**Dataset content**
————————

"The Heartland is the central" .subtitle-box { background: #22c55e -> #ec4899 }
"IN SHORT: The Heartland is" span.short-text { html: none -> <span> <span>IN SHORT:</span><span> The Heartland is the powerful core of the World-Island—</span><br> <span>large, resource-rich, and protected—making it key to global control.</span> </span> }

————————

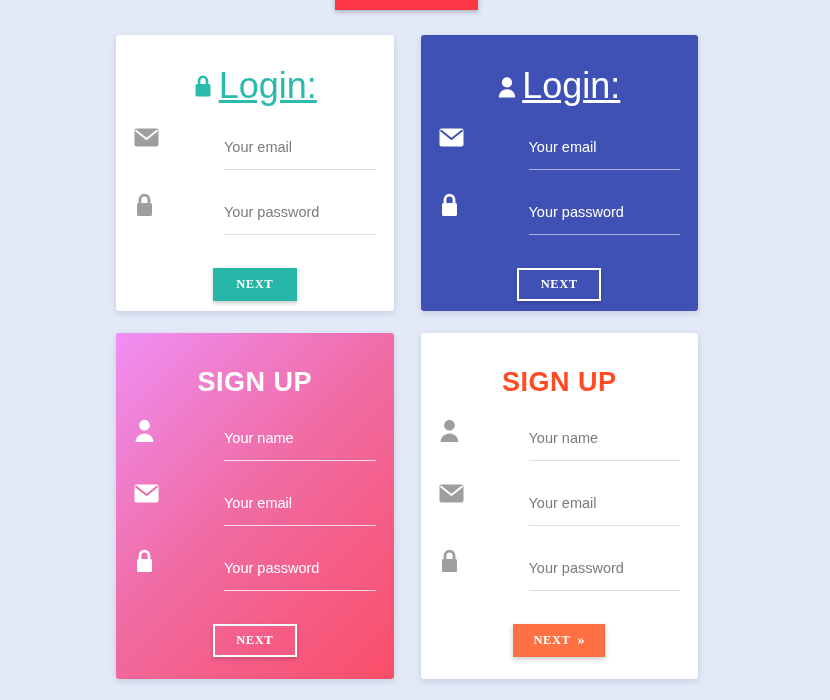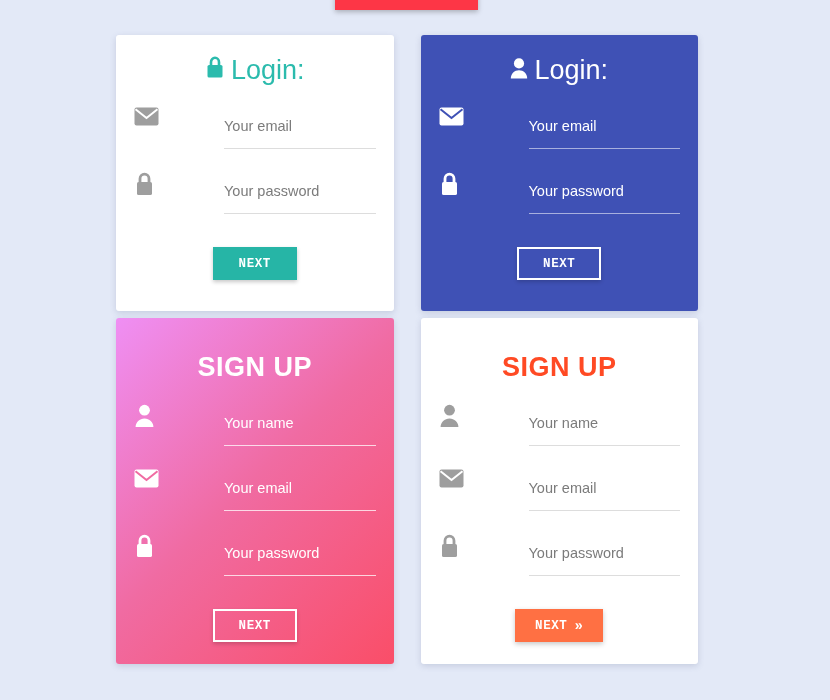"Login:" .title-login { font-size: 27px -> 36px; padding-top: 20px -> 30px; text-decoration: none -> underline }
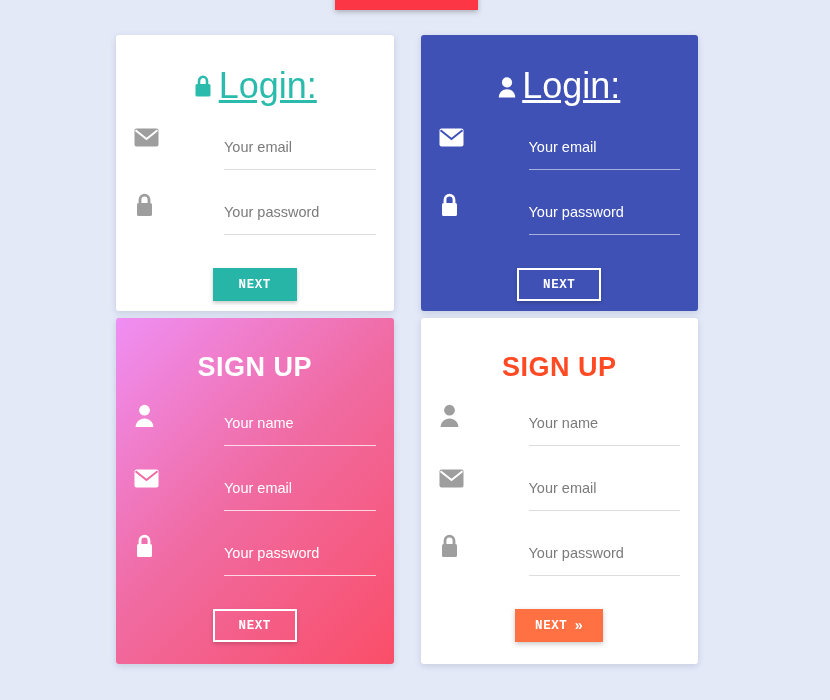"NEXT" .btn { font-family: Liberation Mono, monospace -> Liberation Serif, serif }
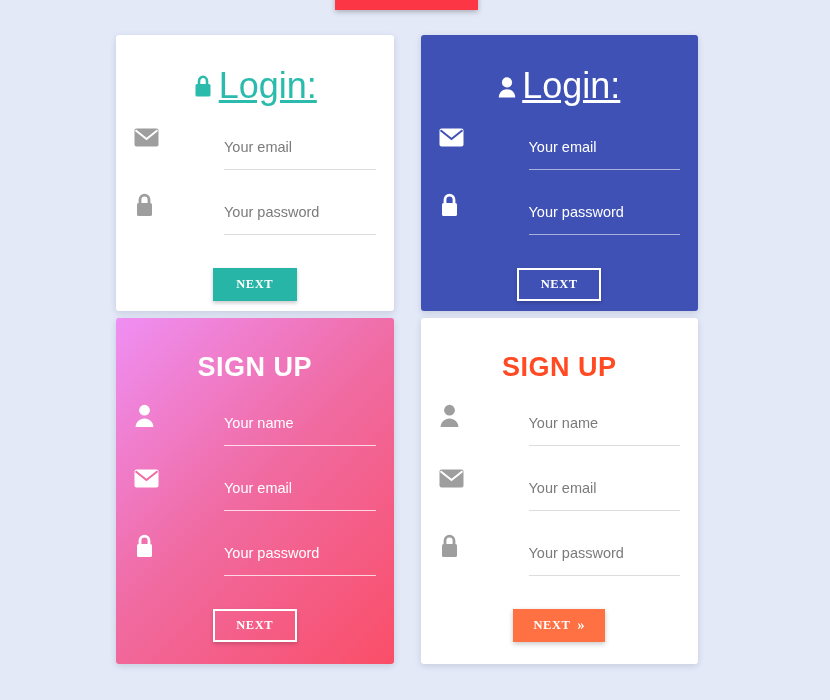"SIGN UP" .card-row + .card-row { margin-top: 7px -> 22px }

————————

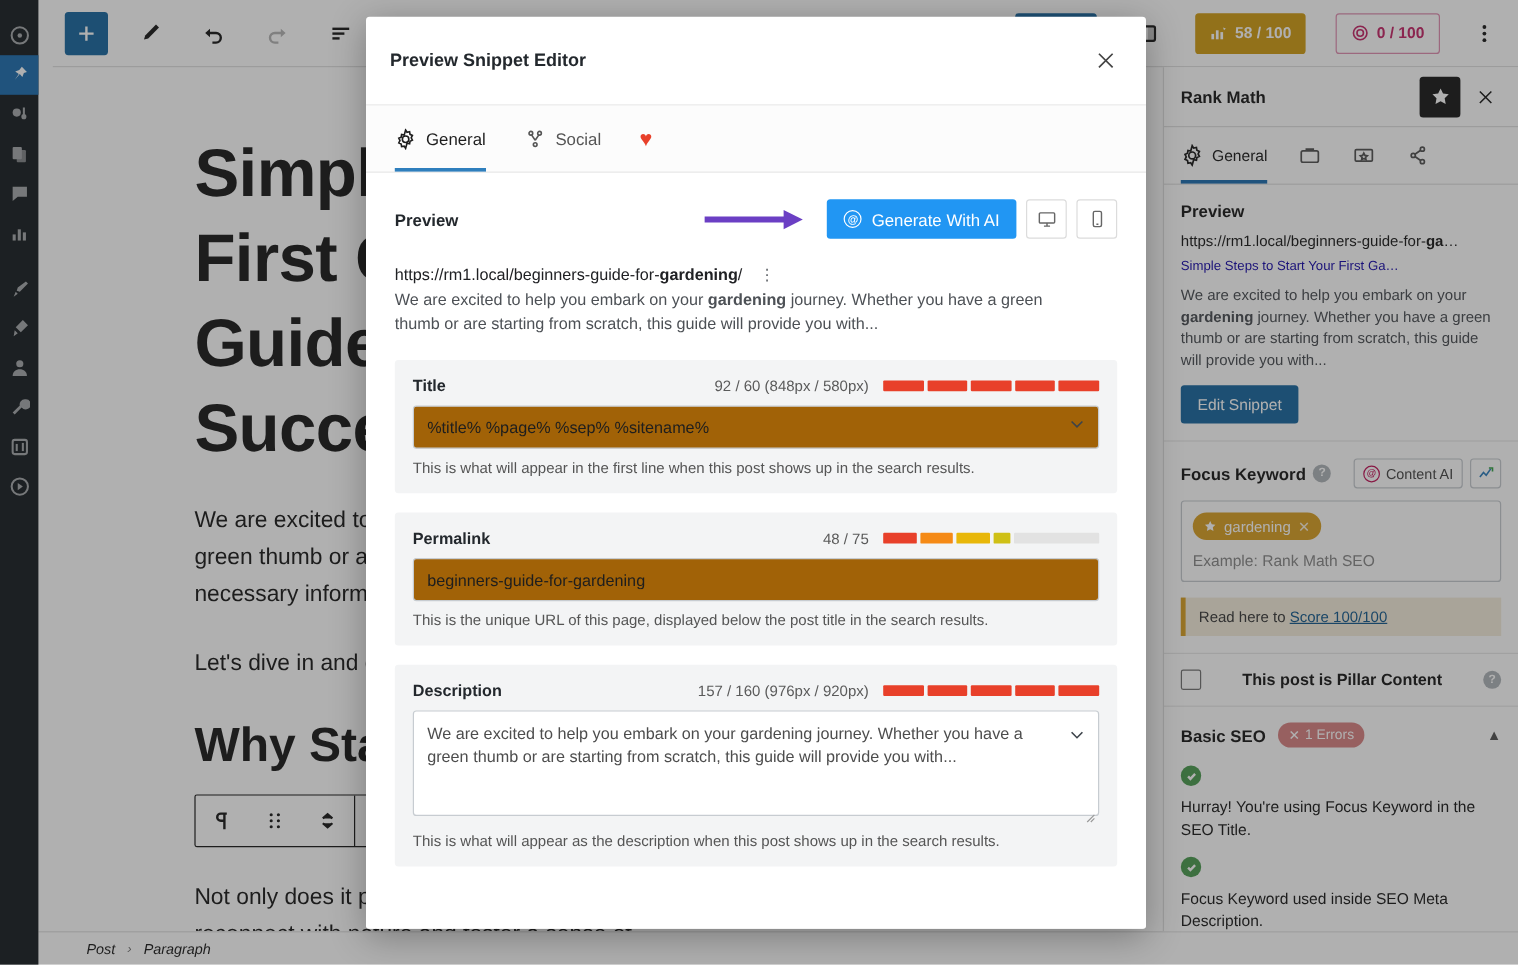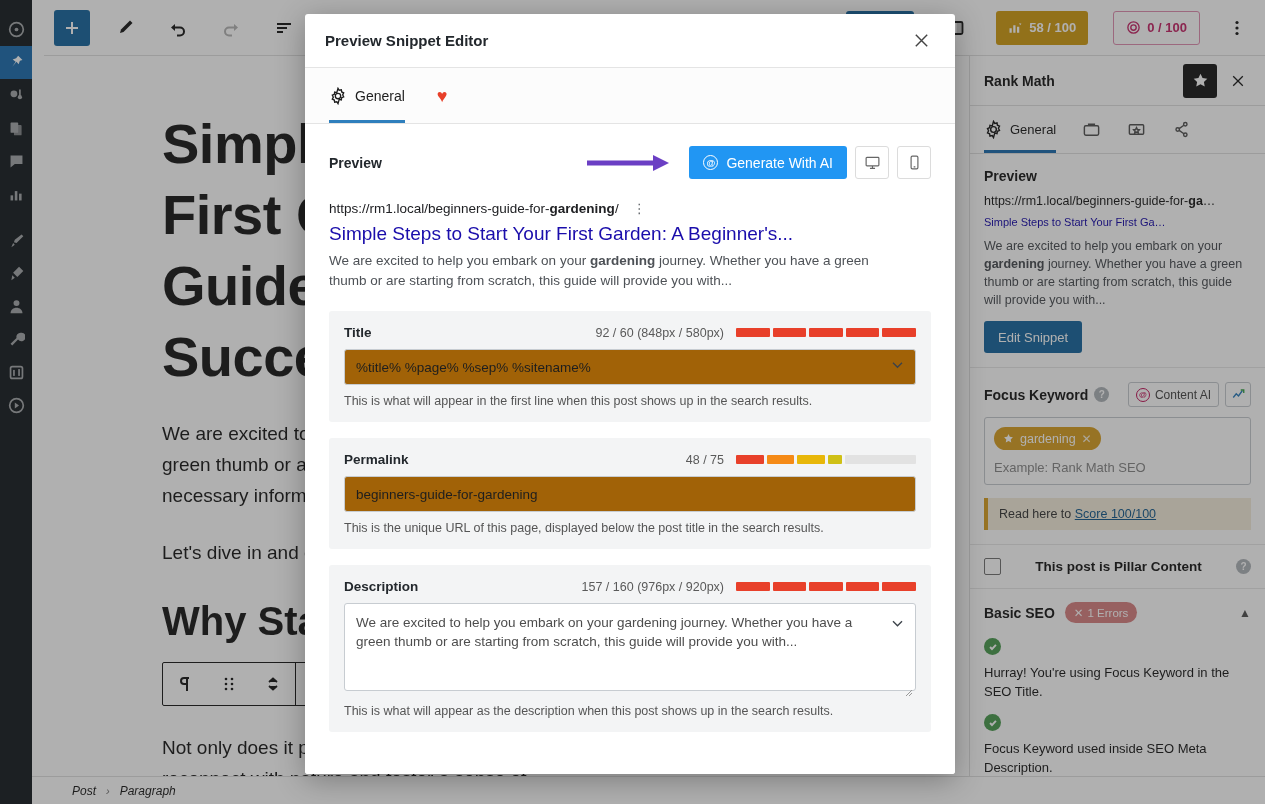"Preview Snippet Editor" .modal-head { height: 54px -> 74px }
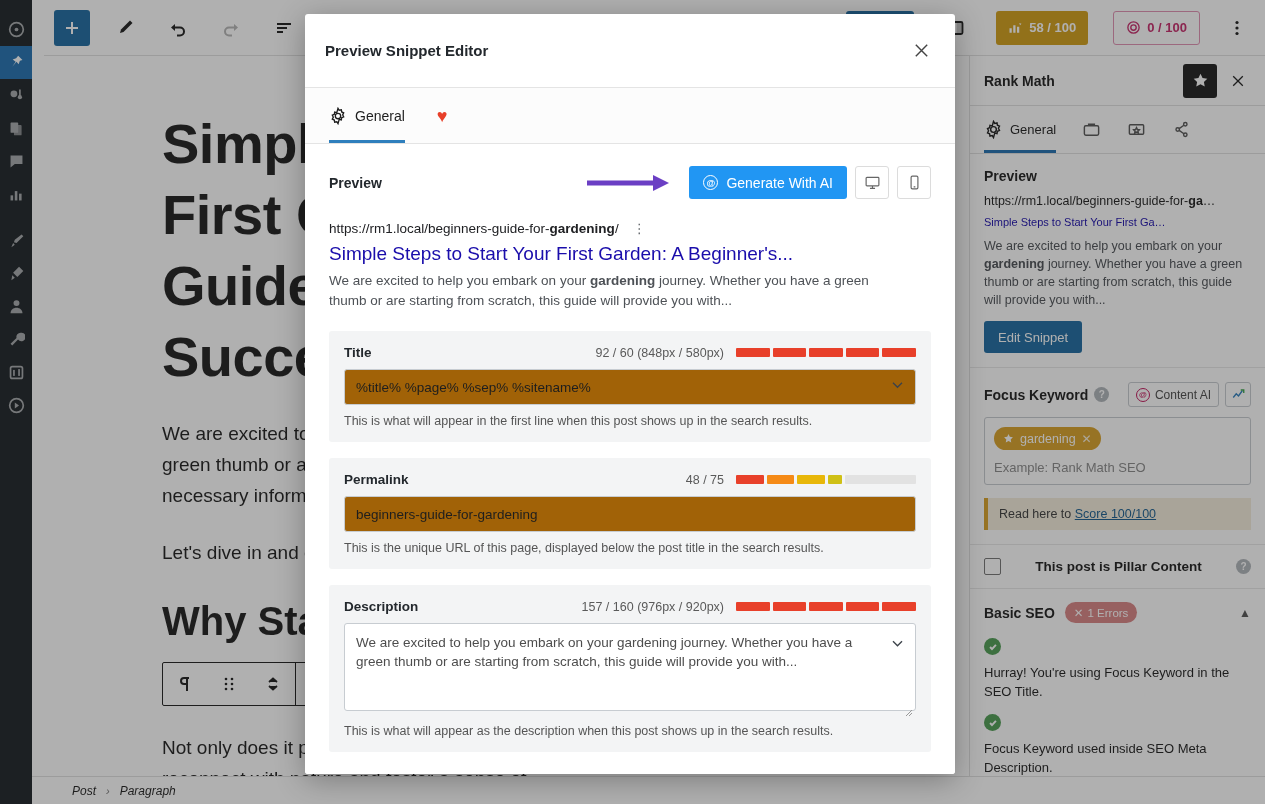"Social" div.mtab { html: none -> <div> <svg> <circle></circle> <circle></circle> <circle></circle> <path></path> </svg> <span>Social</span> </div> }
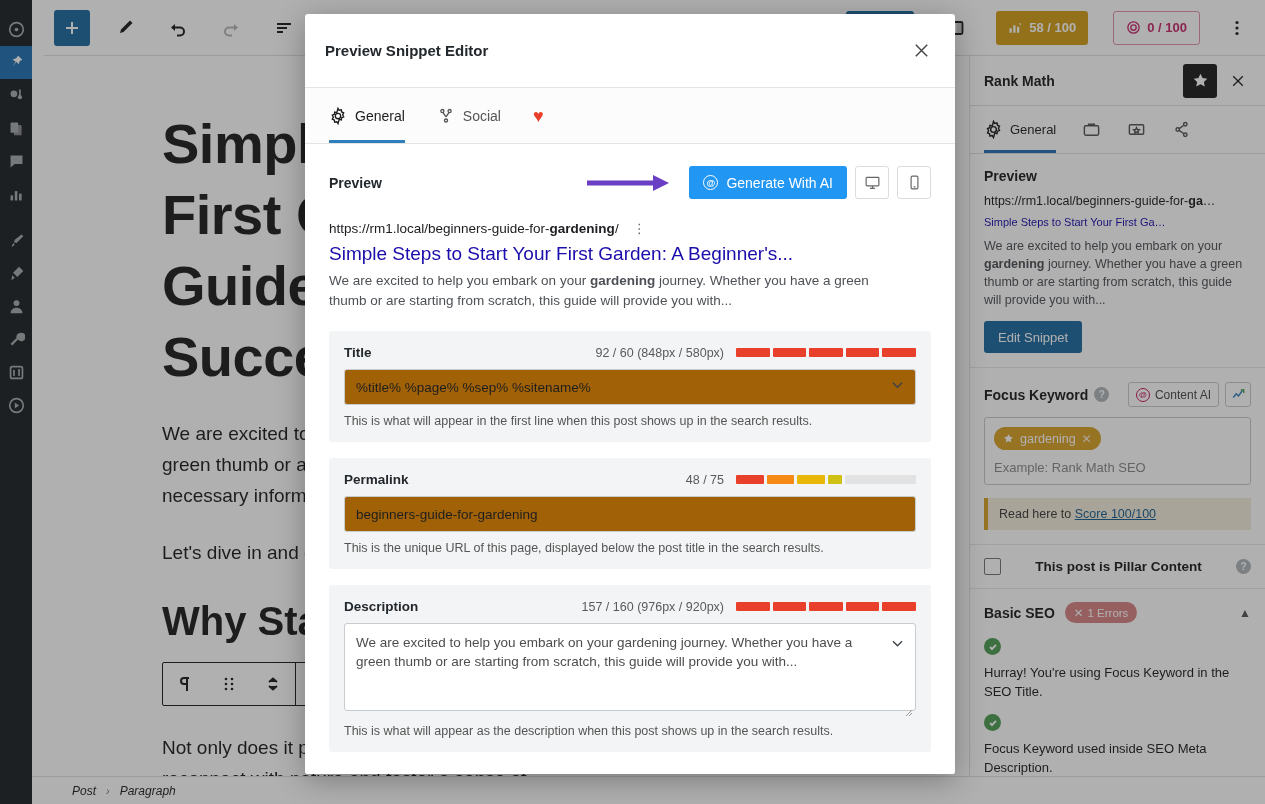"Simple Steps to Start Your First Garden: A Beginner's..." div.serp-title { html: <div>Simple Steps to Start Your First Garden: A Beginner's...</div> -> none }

————————

**What is being asked**
Return word for word the lines of the listing above, starting at the line with "font-size: 27px ->" and ending at the line with "margin-top: 7px ->", both included. Pictures do not belong in the copy.

**Result of the exercise**
"Login:" .title-login { font-size: 27px -> 36px; padding-top: 20px -> 30px; text-decoration: none -> underline }
"NEXT" .btn { font-family: Liberation Mono, monospace -> Liberation Serif, serif }
"SIGN UP" .card-row + .card-row { margin-top: 7px -> 22px }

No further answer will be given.